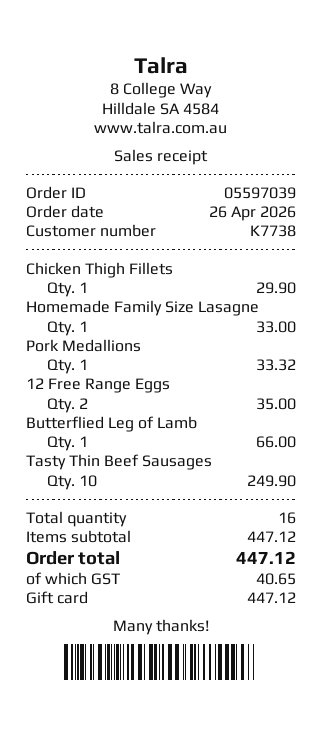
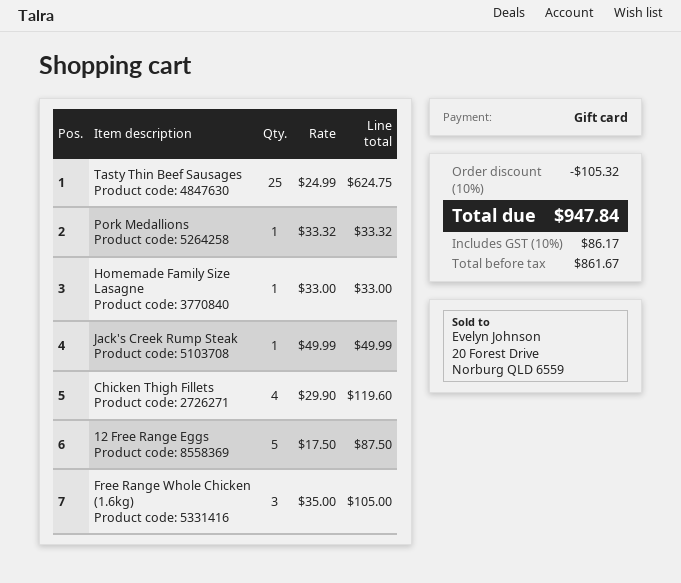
Chicken Thigh Fillets: 1 for 29.90 -> 4 for 119.60
12 Free Range Eggs: 2 for 35.00 -> 5 for 87.50
Butterflied Leg of Lamb: 1 for 66.00 -> none
Tasty Thin Beef Sausages: 10 for 249.90 -> 25 for 624.75
Jack's Creek Rump Steak: none -> 1 for 49.99
Free Range Whole Chicken (1.6kg): none -> 3 for 105.00
discount: none -> 10% = 105.32
tax: 40.65 -> 86.17
total: 447.12 -> 947.84

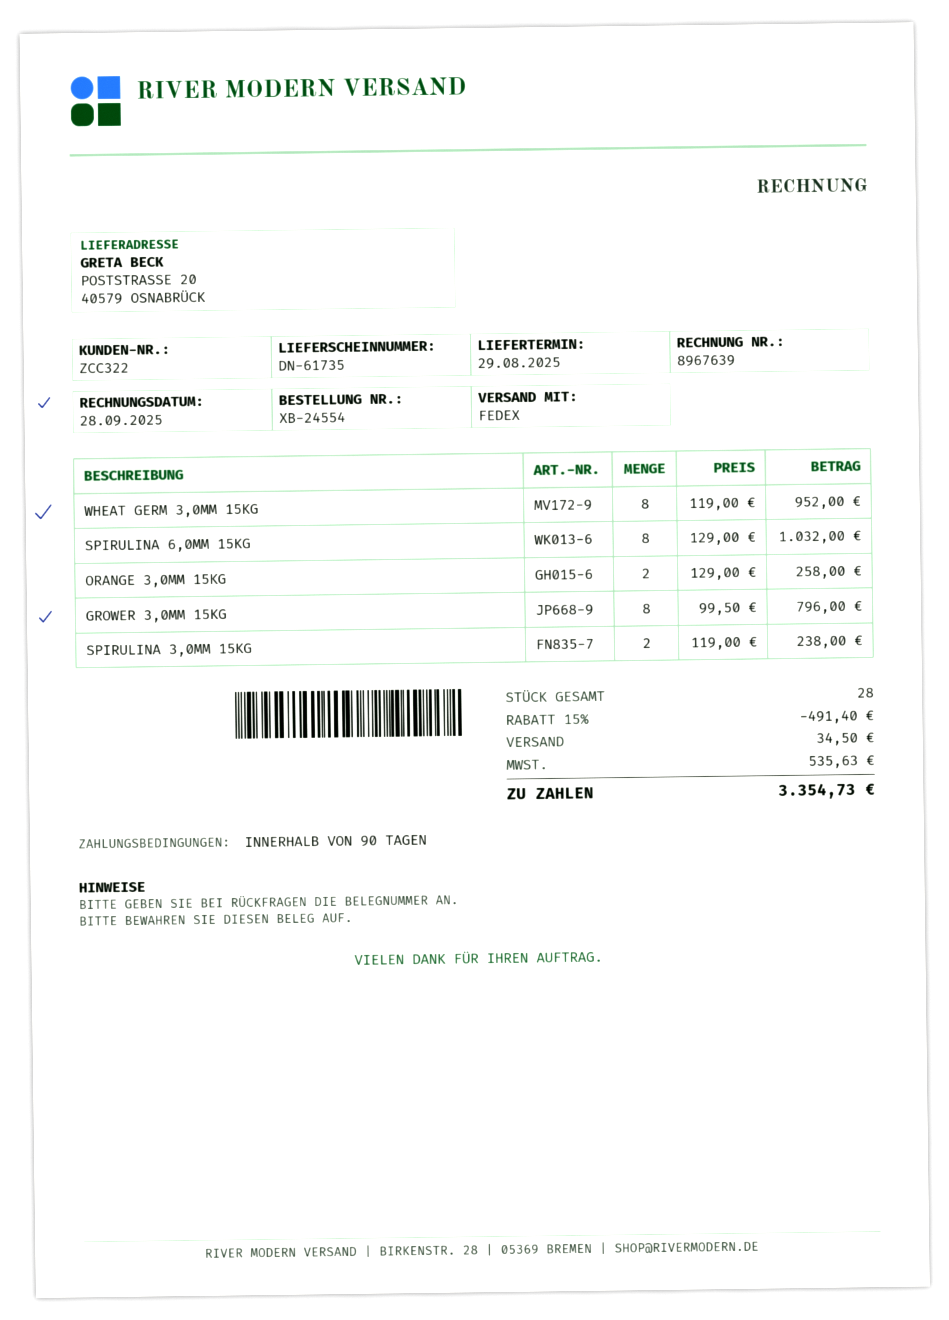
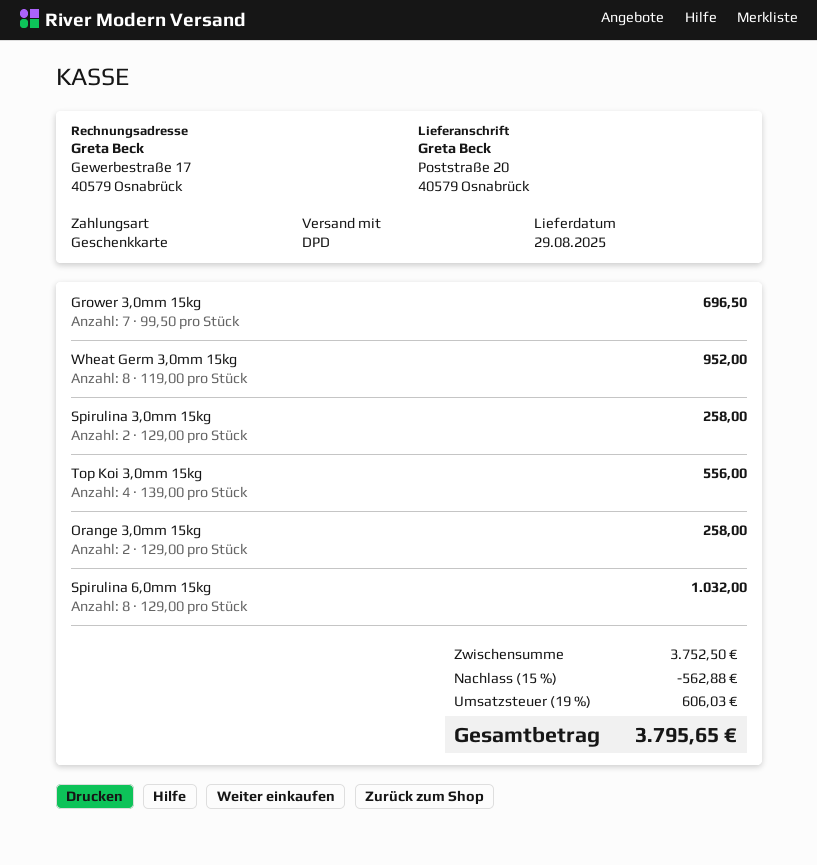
shipping method: FedEx -> DPD
GROWER 3,0MM 15KG: 8 x 99.50 = 796.00 -> 7 x 99.50 = 696.50
SPIRULINA 3,0MM 15KG: 2 x 119.00 = 238.00 -> 2 x 129.00 = 258.00
Top Koi 3,0mm 15kg: none -> 4 x 139.00 = 556.00
discount: 15% = 491.40 -> 15% = 562.88
shipping: 34.50 -> none
tax: 535.63 -> 606.03
total: 3354.73 -> 3795.65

********************

(About this task): Quote the records above exactly, leaving out any pictures.

(Answer):
Chicken Thigh Fillets: 1 for 29.90 -> 4 for 119.60
12 Free Range Eggs: 2 for 35.00 -> 5 for 87.50
Butterflied Leg of Lamb: 1 for 66.00 -> none
Tasty Thin Beef Sausages: 10 for 249.90 -> 25 for 624.75
Jack's Creek Rump Steak: none -> 1 for 49.99
Free Range Whole Chicken (1.6kg): none -> 3 for 105.00
discount: none -> 10% = 105.32
tax: 40.65 -> 86.17
total: 447.12 -> 947.84

shipping method: FedEx -> DPD
GROWER 3,0MM 15KG: 8 x 99.50 = 796.00 -> 7 x 99.50 = 696.50
SPIRULINA 3,0MM 15KG: 2 x 119.00 = 238.00 -> 2 x 129.00 = 258.00
Top Koi 3,0mm 15kg: none -> 4 x 139.00 = 556.00
discount: 15% = 491.40 -> 15% = 562.88
shipping: 34.50 -> none
tax: 535.63 -> 606.03
total: 3354.73 -> 3795.65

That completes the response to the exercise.